== Records for the exercise ==
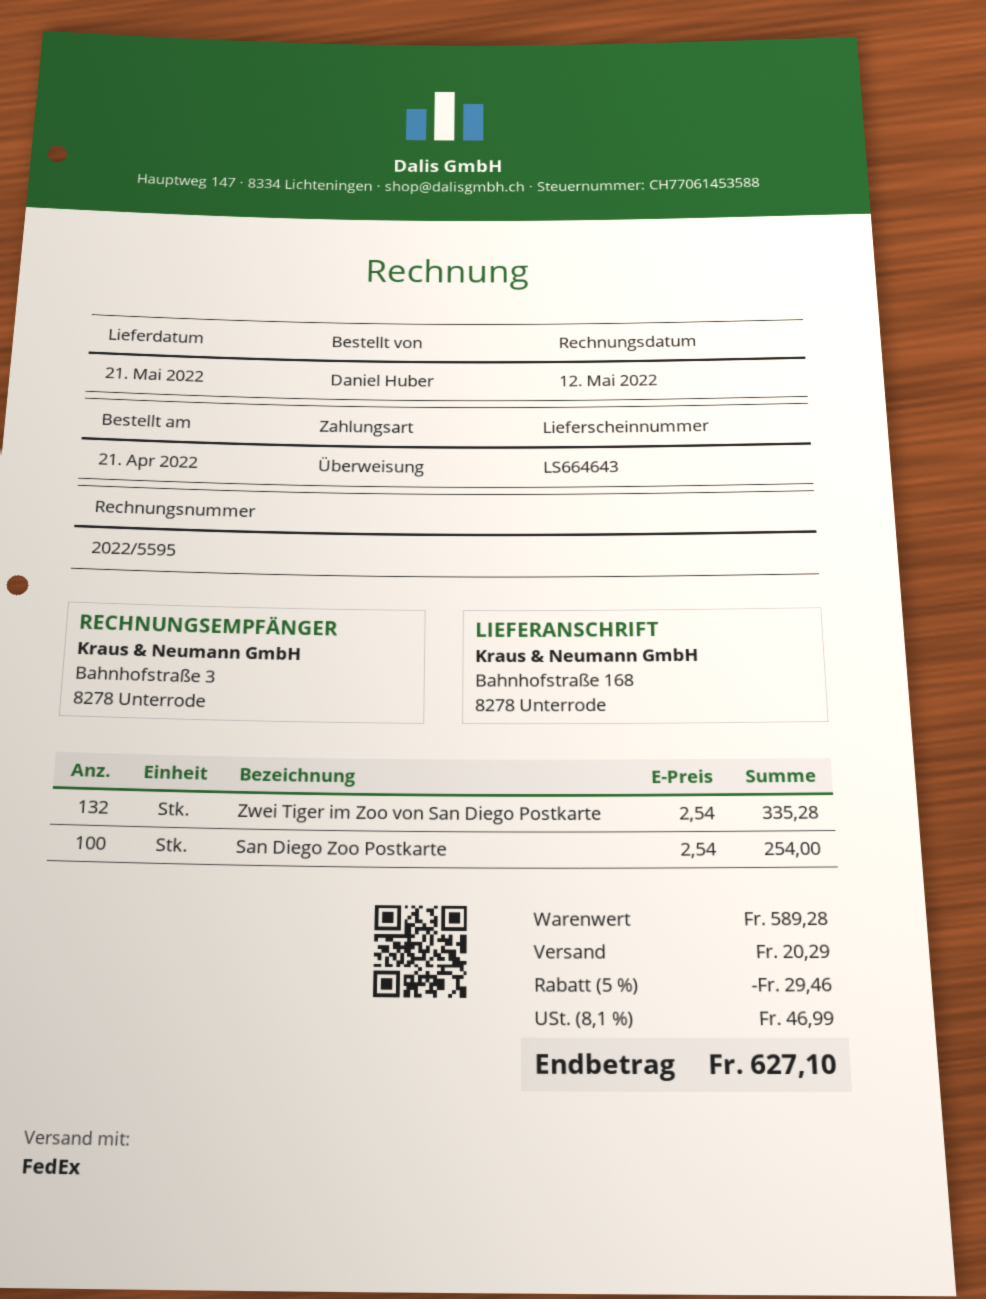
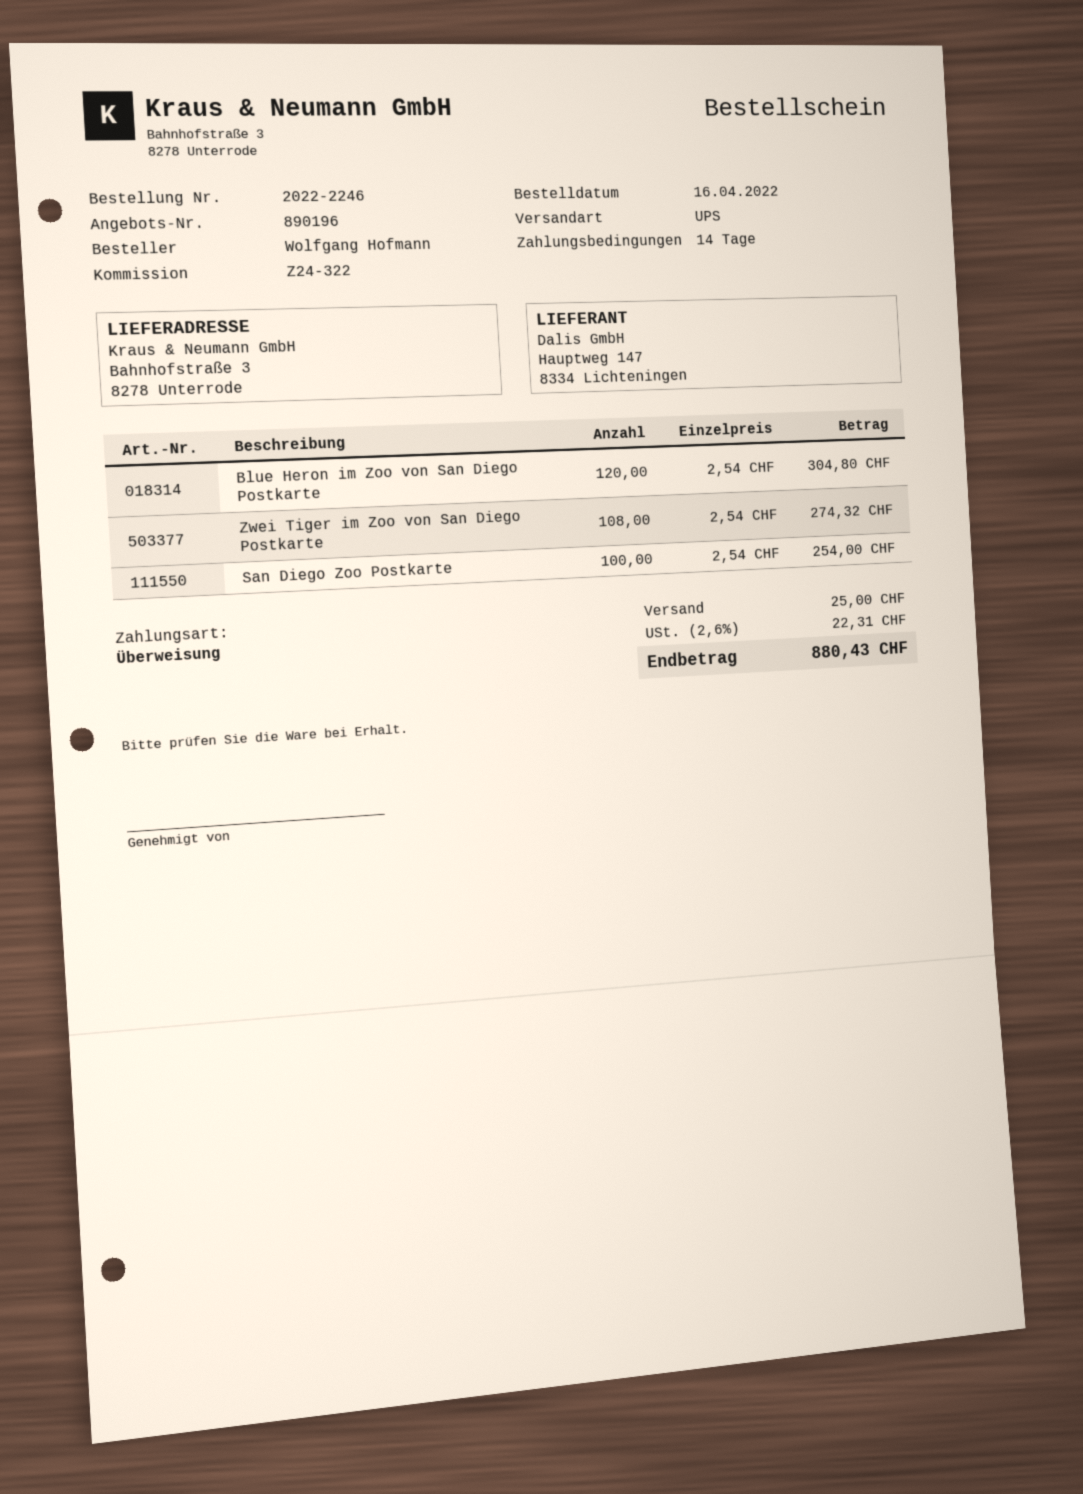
order date: 2022-04-21 -> 2022-04-16
ordered by: Daniel Huber -> Wolfgang Hofmann
shipping method: FedEx -> UPS
ship to: Bahnhofstraße 168, 8278 Unterrode -> Bahnhofstraße 3, 8278 Unterrode
Zwei Tiger im Zoo von San Diego Postkarte: 132 x 2.54 = 335.28 -> 108 x 2.54 = 274.32
Blue Heron im Zoo von San Diego Postkarte: none -> 120 x 2.54 = 304.80
discount: 5% = 29.46 -> none
shipping: 20.29 -> 25.00
tax: 8.1% = 46.99 -> 2.6% = 22.31
total: 627.10 -> 880.43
===
Action item ::
Going through the entries above, report how many lines contain the word "Postkarte", with no other text.

Answer section ::
2